Cigale aux ailes ouvertes
Dernier quart du XIXesiècle
Inv. : 2012.0.121
Musée Jean Aicard - Paulin Bertrand
Villa les Lauriers roses
Cette cigale aurait été offerte à Jean Aicard par Frédéric Mistral. Curieusement, on a souvent voulu opposer les deux grands poètes. Pourtant, une même passion les unissait : la Provence. Depuis leur première rencontre les choses étaient claires : Jean Aicard expliqua à Mistral que s’il avait choisi de ne pas rejoindre le mouvement félibréen *, et de n’écrire qu’en langue française, c’est parce qu'il voulait décrire la vie, les gens et les mœurs de son pays natal afin de le faire connaître au plus grand nombre de ses concitoyens. Et Mistral comprend ses motivations, lui qui publie ses principales oeuvres en édition bilingue provençal-français, (et pourquoi ce choix, sinon pour être lu de tous les Français). De là, se dé́veloppera une grande amitié́ et, l’auteur de Mireille rendra plusieurs visite au poète toulonnais dans sa villa des Lauriers Roses. Ce lien durable ne prendra fin qu’’à la mort de Mistral le 25 mars 1914. La bibliothèque du Musée possède d’ailleurs plusieurs livres de l’auteur de Mireille, flanqués de fraternelles dédicaces, témoignant de cette complicité.

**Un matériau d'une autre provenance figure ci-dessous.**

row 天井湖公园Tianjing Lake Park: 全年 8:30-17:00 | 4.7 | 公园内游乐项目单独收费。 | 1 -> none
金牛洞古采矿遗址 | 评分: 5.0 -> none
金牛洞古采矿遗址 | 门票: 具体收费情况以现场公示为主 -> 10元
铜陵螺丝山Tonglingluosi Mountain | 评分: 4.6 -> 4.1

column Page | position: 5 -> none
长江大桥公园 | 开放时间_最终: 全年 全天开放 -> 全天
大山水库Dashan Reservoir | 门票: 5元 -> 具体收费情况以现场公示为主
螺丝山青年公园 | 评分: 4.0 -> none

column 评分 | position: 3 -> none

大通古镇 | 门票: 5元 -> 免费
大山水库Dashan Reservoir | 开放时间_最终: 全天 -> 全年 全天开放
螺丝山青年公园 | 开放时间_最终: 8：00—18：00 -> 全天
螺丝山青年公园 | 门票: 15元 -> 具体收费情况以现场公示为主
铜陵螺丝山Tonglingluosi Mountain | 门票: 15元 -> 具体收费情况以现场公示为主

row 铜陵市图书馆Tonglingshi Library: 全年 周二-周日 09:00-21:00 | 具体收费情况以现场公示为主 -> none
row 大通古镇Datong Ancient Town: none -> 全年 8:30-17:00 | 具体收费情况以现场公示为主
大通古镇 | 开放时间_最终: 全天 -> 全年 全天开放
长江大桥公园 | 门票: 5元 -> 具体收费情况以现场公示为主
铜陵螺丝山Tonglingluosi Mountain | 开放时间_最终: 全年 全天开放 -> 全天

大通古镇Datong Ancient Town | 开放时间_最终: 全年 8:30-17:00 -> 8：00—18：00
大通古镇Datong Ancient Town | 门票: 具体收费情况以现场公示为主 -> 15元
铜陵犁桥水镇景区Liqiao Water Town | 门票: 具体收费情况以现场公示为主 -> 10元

En 1887, Jean AICARD envoie à MISTRAL ce quatrain :
« J’ai mis ma main dans ta main ferme
Mon grand frère aîné
Et mon cœur que ma main renferme
Je te l’ai donné. »
Mistral le remercie par ces mots :
« Mon cher Aicard,
[...] Votre cœur de franc poète provençal est tout entier dans cette embrassade. J’ai été profondément touché. [...] Tout à vous fraternellement ».
A cette date, Jean Aicard est déjà célèbre. Ses Poèmes de Provence, parus en 1874 et couronnés par l’Académie Française, lui ont amené un succès national. Sur la boite, dans laquelle se trouve l’objet, on trouve gravé Tout l’été, l’avant dernier poème poème extrait du recueil :
« Je suis la petite Cigale
Qu'un rayon de soleil régale
Et qui meurt quand elle a chanté
Tout l'été.
Tout l'été j'ai redit ma chanson coutumière :
Mais la bise est venue : adieu l'azur vermeil !

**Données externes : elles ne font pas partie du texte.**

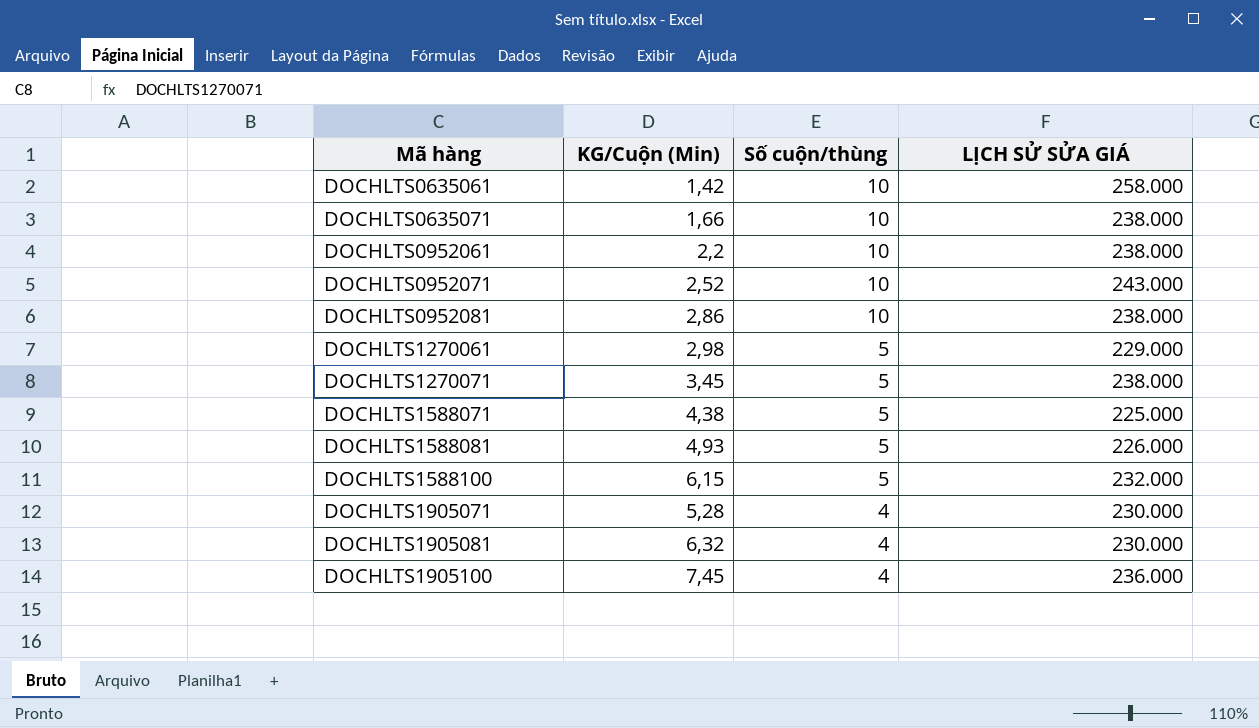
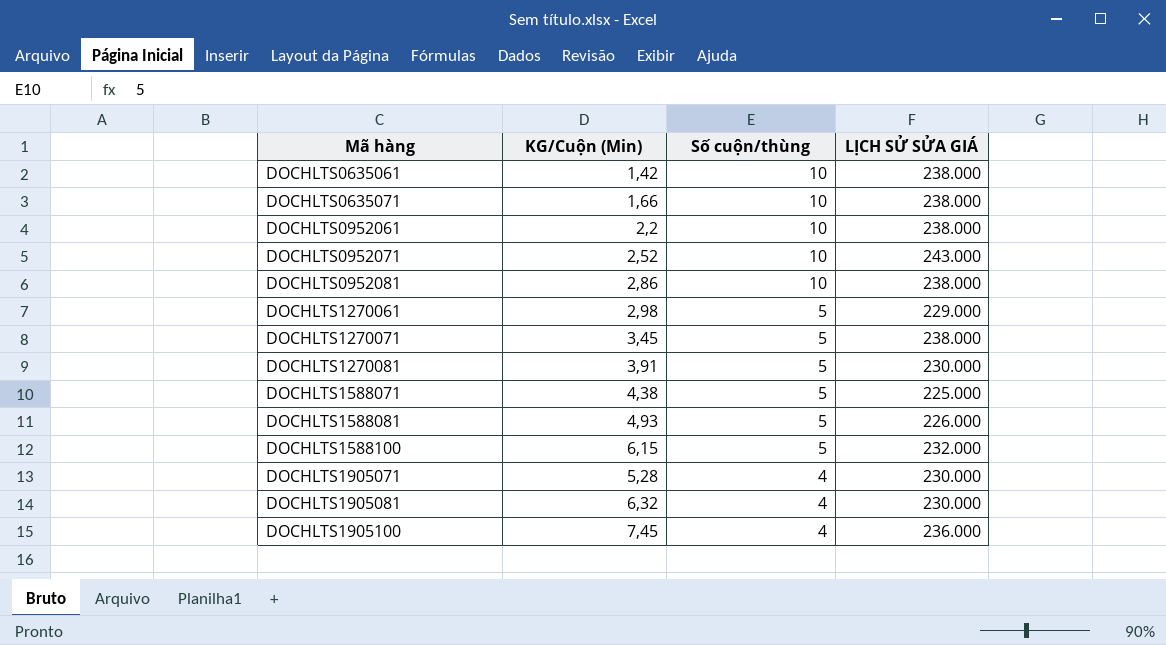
DOCHLTS0635061 | LỊCH SỬ SỬA GIÁ: 258.000 -> 238.000
row DOCHLTS1270081: none -> 3,91 | 5 | 230.000

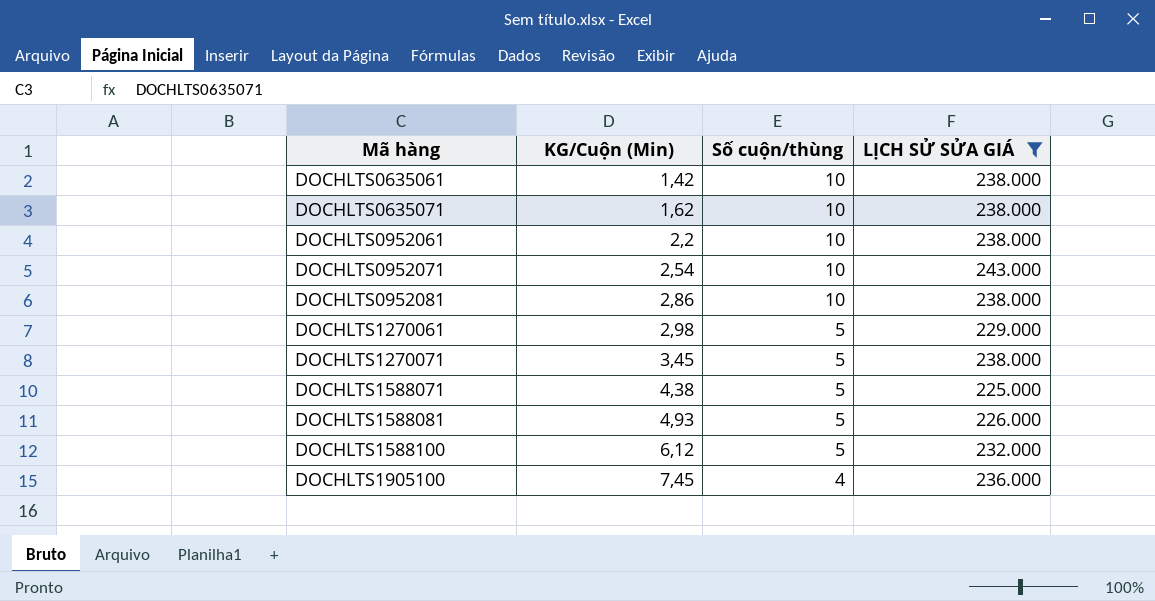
filter: none -> LỊCH SỬ SỬA GIÁ != 230.000
DOCHLTS0635071 | KG/Cuộn (Min): 1,66 -> 1,62
DOCHLTS0952071 | KG/Cuộn (Min): 2,52 -> 2,54
DOCHLTS1588100 | KG/Cuộn (Min): 6,15 -> 6,12

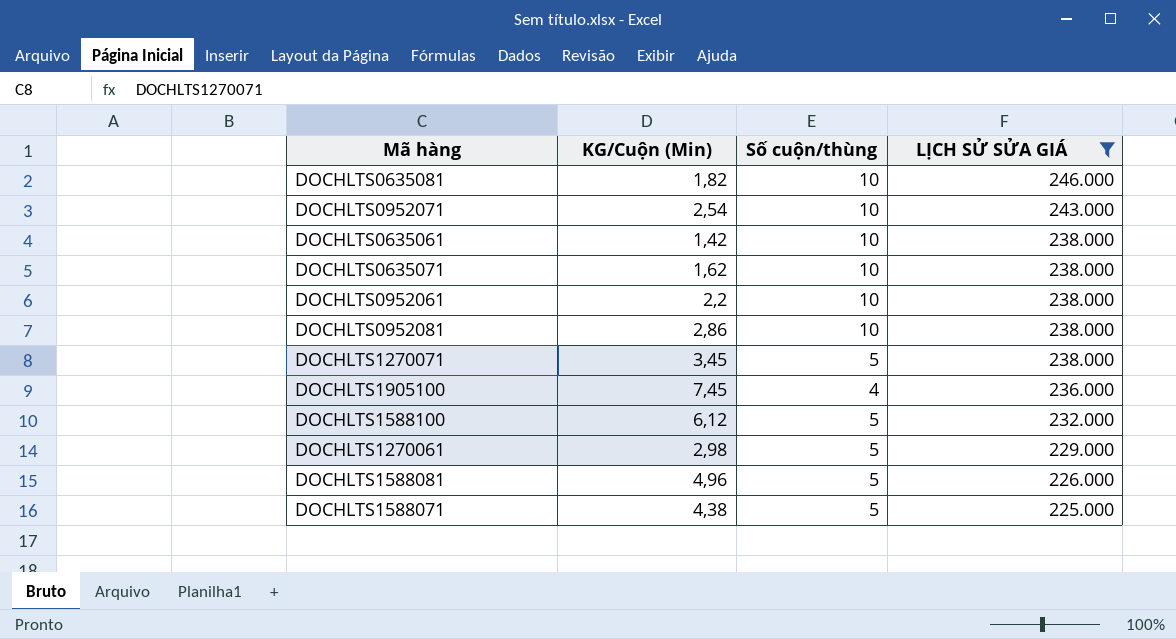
row order: Mã hàng ascending -> LỊCH SỬ SỬA GIÁ descending
row DOCHLTS0635081: none -> 1,82 | 10 | 246.000
DOCHLTS1588081 | KG/Cuộn (Min): 4,93 -> 4,96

Je fus l'âme des blés vibrant dans la lumière :
Je reverrai comme eux la gloire du soleil.
Je suis le poète qui t'aime ;
Je veux qu'on dise, ô mon emblème :
Il fut Cigale : il a chanté
Tout l'été.
Tout l'été d'une vie ardente et sans ténèbres,
Je veux chanter les fleurs, les blés, l'azur, l'amour,
Et quand viendront l'hiver et les souffles funèbres
Mourir dans un espoir de gloire et de retour ! »
La cigale, loin du symbole d’insouciance et de frivolité de la fable de La Fontaine, reste un des emblèmes majeurs de la Provence. En Grèce, elle est consacrée à Apollon, le dieu poète couronné de lauriers et rappelle le cycle complémentaire lumière-obscurité puisqu’elle ne chante qu’avec le jour. Animal emblème des Félibres il sera donc également celui de Jean Aicard. Elle se retrouve partout dans la maison du poète: peinture, sculpture, décoration de vaisselles et dans de multiples poèmes. Ici, l’insecte aux ailes déployées vole vers la gloire immortelle du poète académicien.

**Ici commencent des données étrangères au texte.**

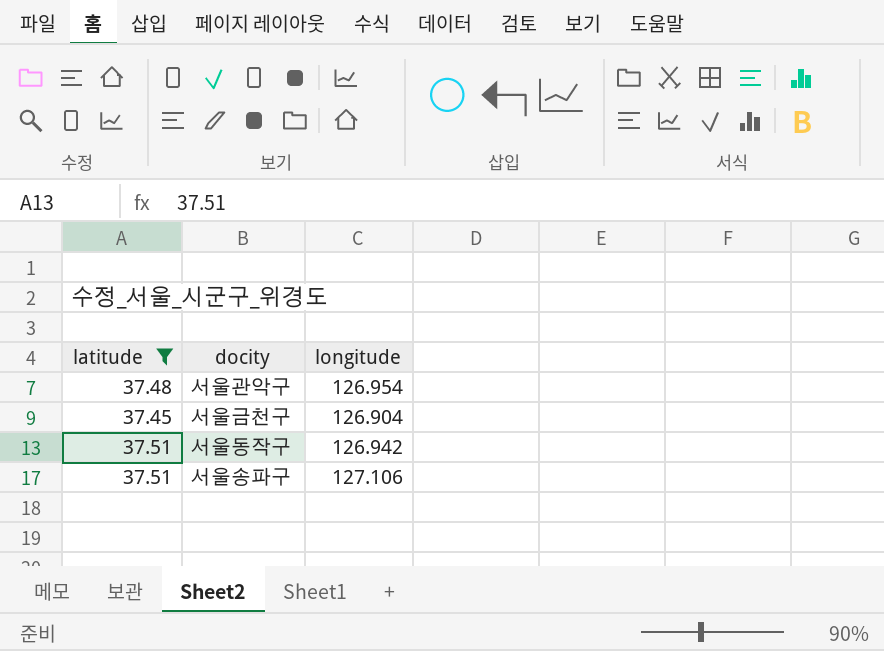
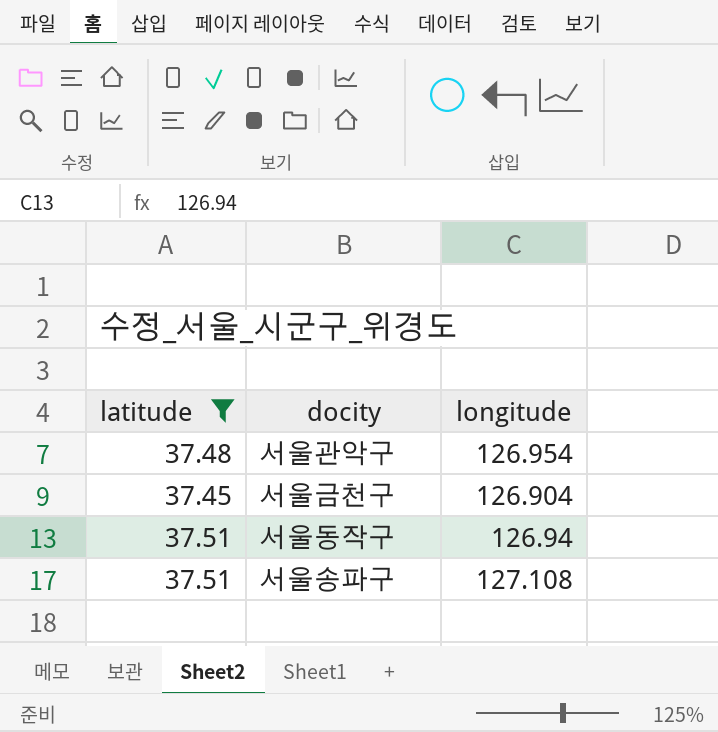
서울동작구 | longitude: 126.942 -> 126.94
서울송파구 | longitude: 127.106 -> 127.108

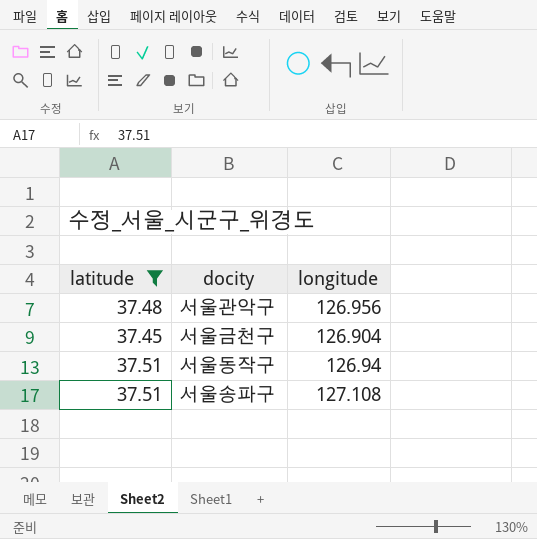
서울관악구 | longitude: 126.954 -> 126.956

Jean-Pascal Faucher , responsable du Musée Jean Aicard – Paulin Bertrand
(* Le Félibrige est une association fondée en 1854, par Frédéric Mistral, Joseph Roumanille, Anselme Mathieu , Théodore Aubanel, Jean Brunet, Paul Giéra et Alphonse Tavan,« pèr apara, manteni e enaussa la lengo, la culturo, la civilisacioun e l’identita di païs d’Oc » (défendre, maintenir et glorifier la langue, la culture, la civilisation et l’identité des pays d’Oc).